Entries shown:
* * *

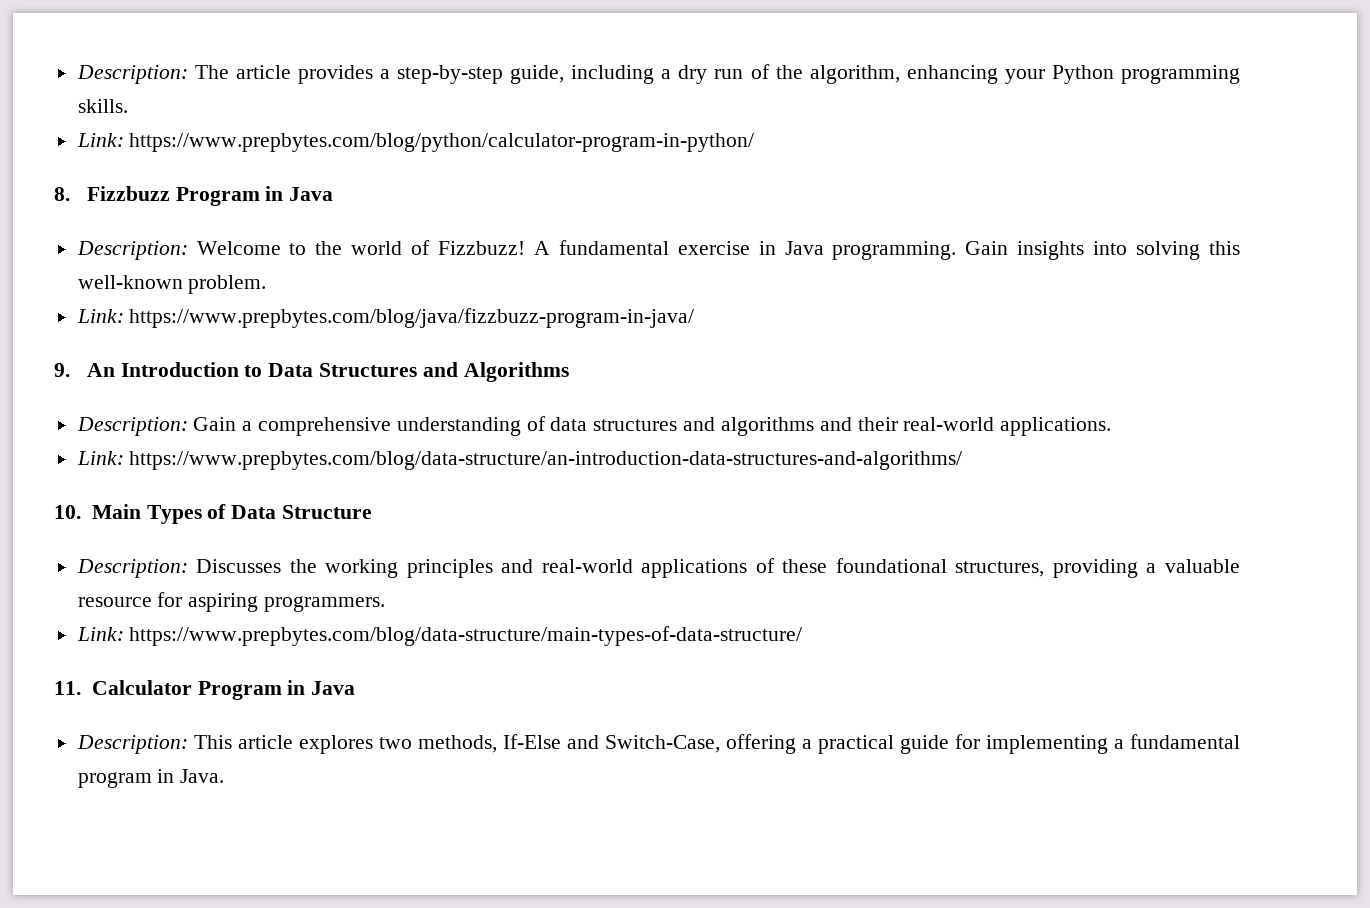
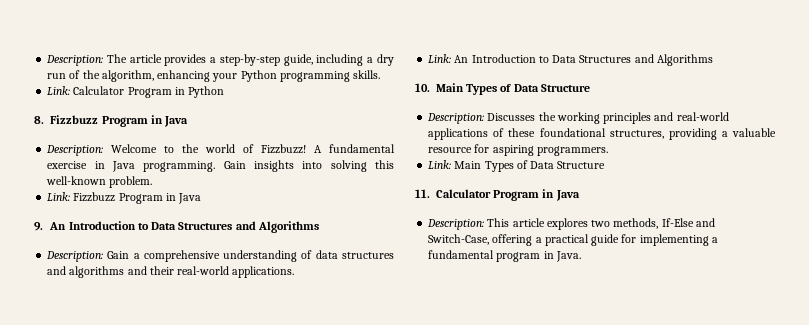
- Link: https://www.prepbytes.com/blog/python/calculator-program-in-python/
+ Link: Calculator Program in Python
- Link: https://www.prepbytes.com/blog/java/fizzbuzz-program-in-java/
+ Link: Fizzbuzz Program in Java
- Link: https://www.prepbytes.com/blog/data-structure/an-introduction-data-structures-and-algorithms/
+ Link: An Introduction to Data Structures and Algorithms
- Link: https://www.prepbytes.com/blog/data-structure/main-types-of-data-structure/
+ Link: Main Types of Data Structure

* * *

Description of the task: Could you write the entries out again exactly, without their pictures?

Result of this task:
- Link: https://www.prepbytes.com/blog/python/calculator-program-in-python/
+ Link: Calculator Program in Python
- Link: https://www.prepbytes.com/blog/java/fizzbuzz-program-in-java/
+ Link: Fizzbuzz Program in Java
- Link: https://www.prepbytes.com/blog/data-structure/an-introduction-data-structures-and-algorithms/
+ Link: An Introduction to Data Structures and Algorithms
- Link: https://www.prepbytes.com/blog/data-structure/main-types-of-data-structure/
+ Link: Main Types of Data Structure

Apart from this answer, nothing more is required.